Miyah went home in October of 2018, but it wasn’t until the following May – around her first birthday – that she really became active. That’s because Riley’s Dr. John Brown performed open-heart surgery to close a hole in her heart. The change was immediate.
“She went from a baby who was docile, who tired easily, to me just trying to keep up with her. It was nice to see her suddenly have so much energy,” her mom said.
While Miranda may have experienced more highs and lows during Miyah’s hospitalization, Anthony tried to maintain a positive outlook.
“I went with the philosophy that there may be hard times, but everything will turn out fine,” he said.
He watched in the NICU as his daughter repeatedly tried to pull off her oxygen mask and how sometimes she even held her breath to get what she wanted.

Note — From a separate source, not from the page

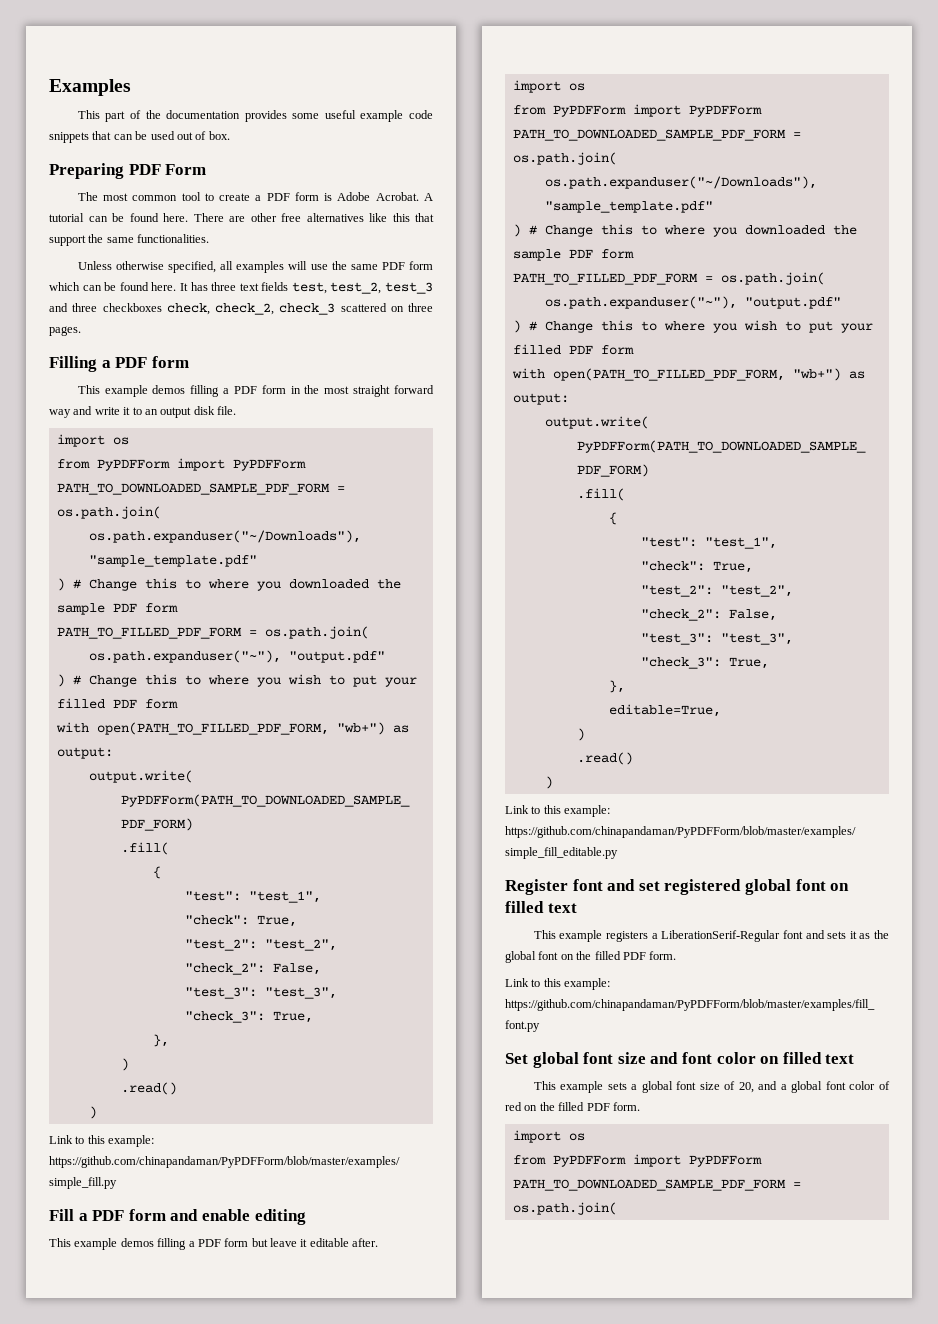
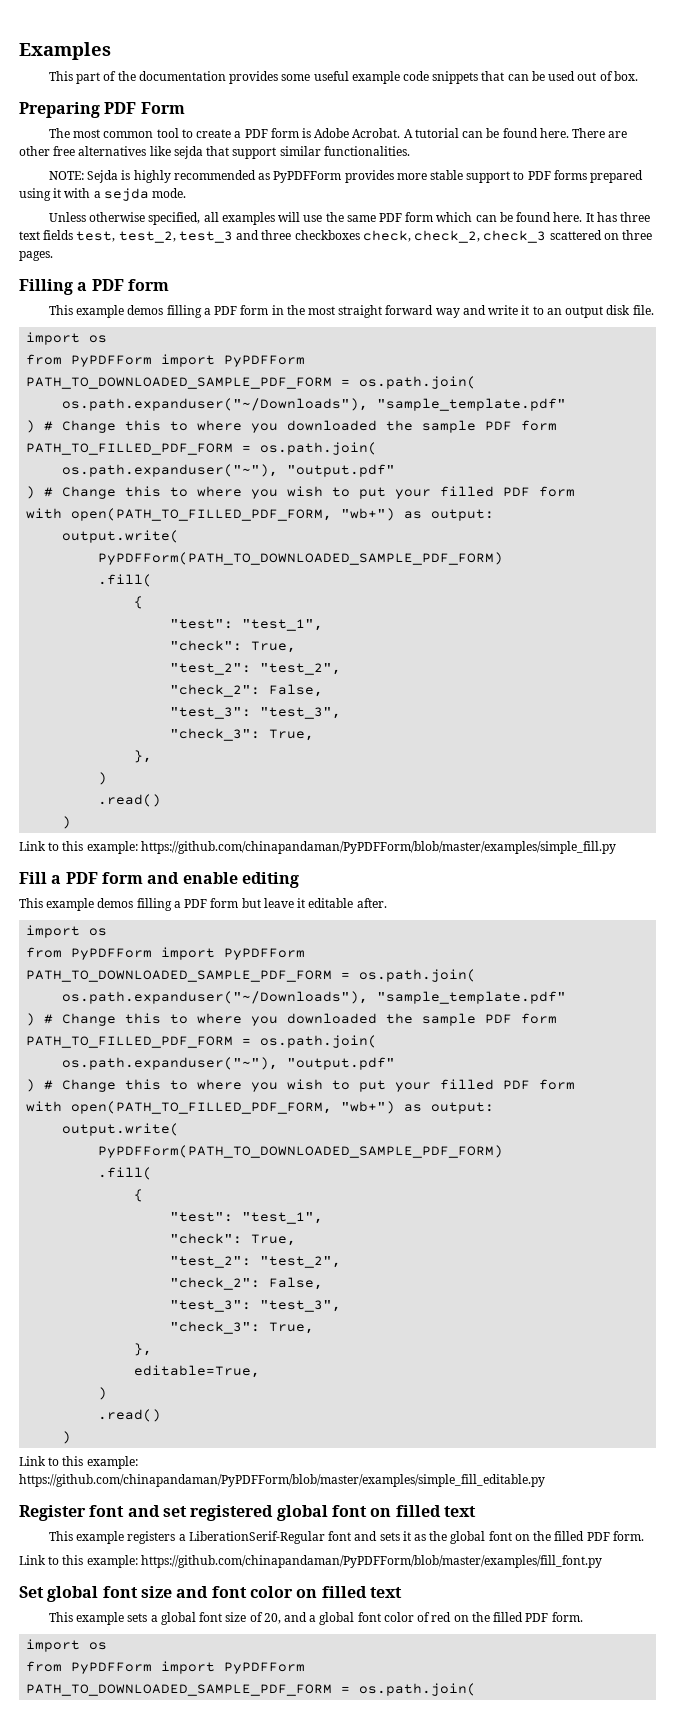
[392,213,410,222] this -> [173,146,203,159] sejda
[88,234,134,243] the same -> [279,146,321,156] similar
(210, 238) none -> [48,170,644,183] [19,188,187,201] // NOTE: Sejda is highly recommended as PyPDFForm provides more stable support to PDF forms prepared using it with a sejda mode.

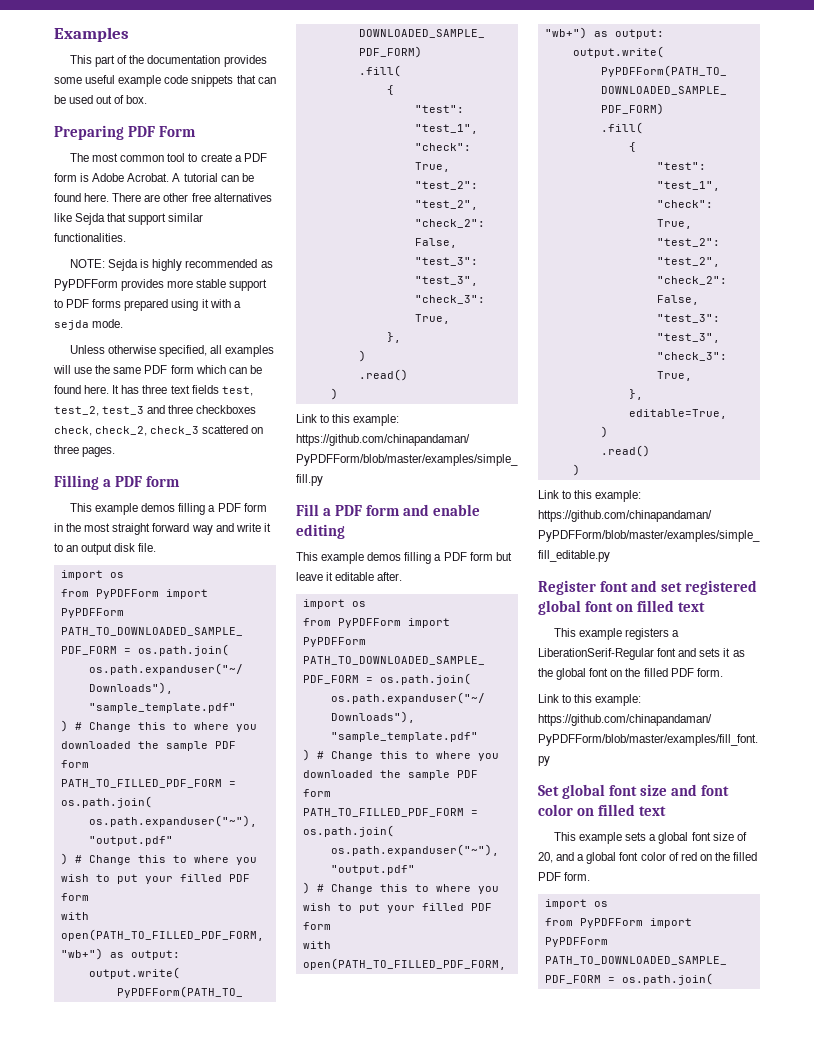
[173,146,203,159] sejda -> [75,213,106,225] Sejda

He knew she had a strong spirit.
“When she decides this is what I’m going to do, that’s what she does. She wants things her way,” he said.
She even picks out her own clothes, her mom said, calling her “a little fashionista.”
Miyah, who loves to watch and imitate “The Singing Walrus” on YouTube, will continue to be followed by Riley’s pulmonology and cardiology teams, but developmentally she appears to be doing well.
“She outsmarts us all the time,” Miranda said.